**Problem**
Search the entries for the word "sizing" and return every line where it is found.

*** Opening of Data for this exercise ***

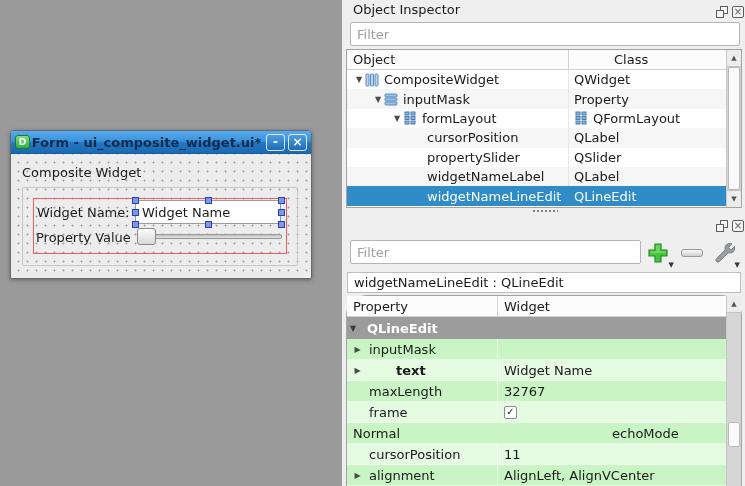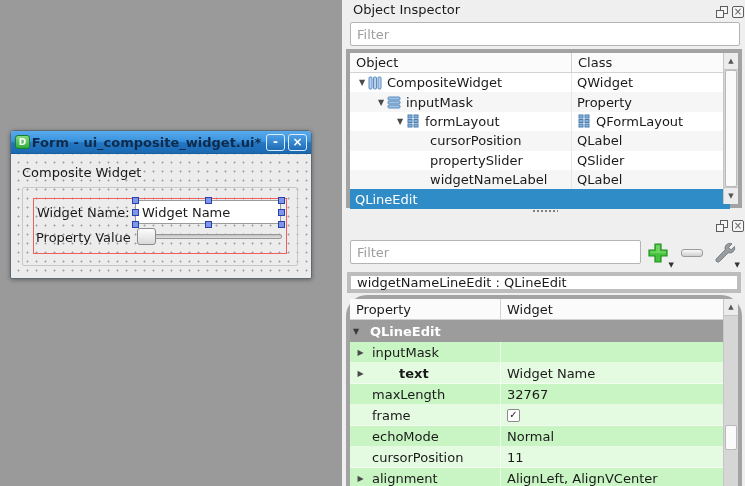--- a/index.html
+++ b/index.html
@@ -58,7 +58,7 @@
           box-sizing:border-box;padding:0 6px;font:13px "DejaVu Sans","Liberation Sans",sans-serif;
           color:#1a1a1a;outline:none;}
   .filter::placeholder{color:#9e9e9e;opacity:1;}
-  .box{position:absolute;background:#fff;border:4px solid #a3a3a3;box-sizing:border-box;}
+  .box{position:absolute;background:#fff;border:1px solid #a3a3a3;box-sizing:border-box;}
   
   .thead{display:flex;height:19px;background:#fbfbfb;border-bottom:1px solid #d2d2d2;}
   .thead .hcell{display:flex;align-items:center;padding-left:6px;box-sizing:border-box;}

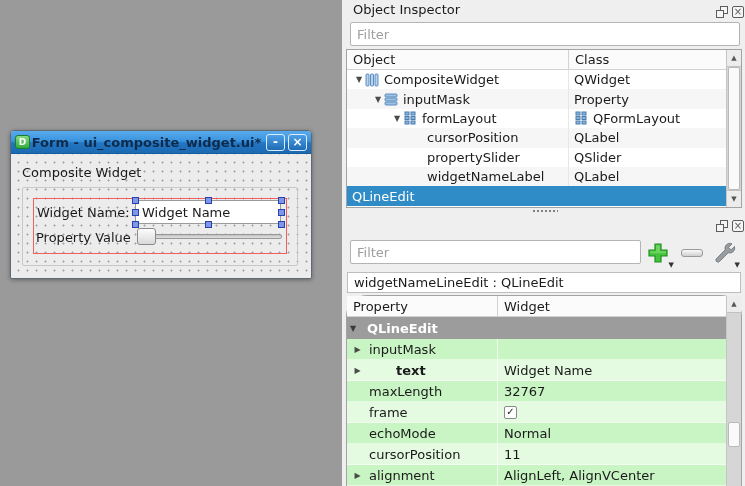--- a/index.html
+++ b/index.html
@@ -161,7 +161,7 @@
     <div class="box" style="left:4px;top:49px;width:396px;height:159px;">
       <div class="thead">
         <div class="hcell" style="width:222px;border-right:1px solid #d2d2d2;">Object</div>
-        <div class="hcell" style="flex:1;">Class</div>
+        <div class="hcell" style="flex:1;margin-left:39px;">Class</div>
       </div>
 
       <div class="trow">

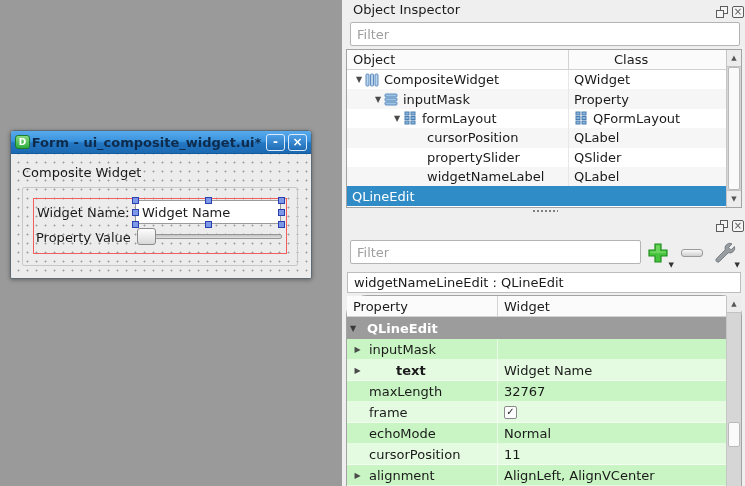--- a/index.html
+++ b/index.html
@@ -250,6 +250,9 @@
       </div>
 
       <div class="trow sel" style="width:380px;">
+        <div class="tcell tname ind3">
+            <span>widgetNameLineEdit</span>
+          </div>
         <div class="tcell tclass">QLineEdit</div>
       </div>
 

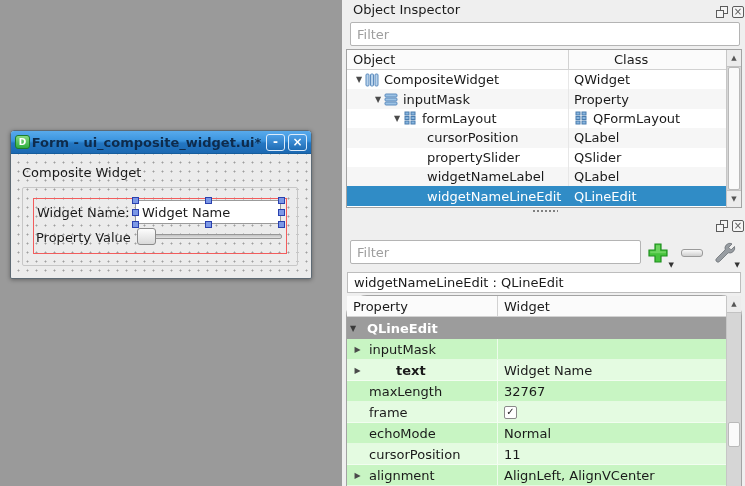--- a/index.html
+++ b/index.html
@@ -339,11 +339,11 @@
       </div>
 
       <div class="prow g1">
+        <div class="pcell pvalue">Normal</div>
         <div class="pcell pname">
             <span class="parrow empty">▶</span>
           <span class="nm">echoMode</span>
           </div>
-        <div class="pcell pvalue">Normal</div>
       </div>
 
       <div class="prow g2">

*** Close of Data for this exercise ***

**Result for this exercise**
           box-sizing:border-box;padding:0 6px;font:13px "DejaVu Sans","Liberation Sans",sans-serif;
-  .box{position:absolute;background:#fff;border:4px solid #a3a3a3;box-sizing:border-box;}
+  .box{position:absolute;background:#fff;border:1px solid #a3a3a3;box-sizing:border-box;}
   .thead .hcell{display:flex;align-items:center;padding-left:6px;box-sizing:border-box;}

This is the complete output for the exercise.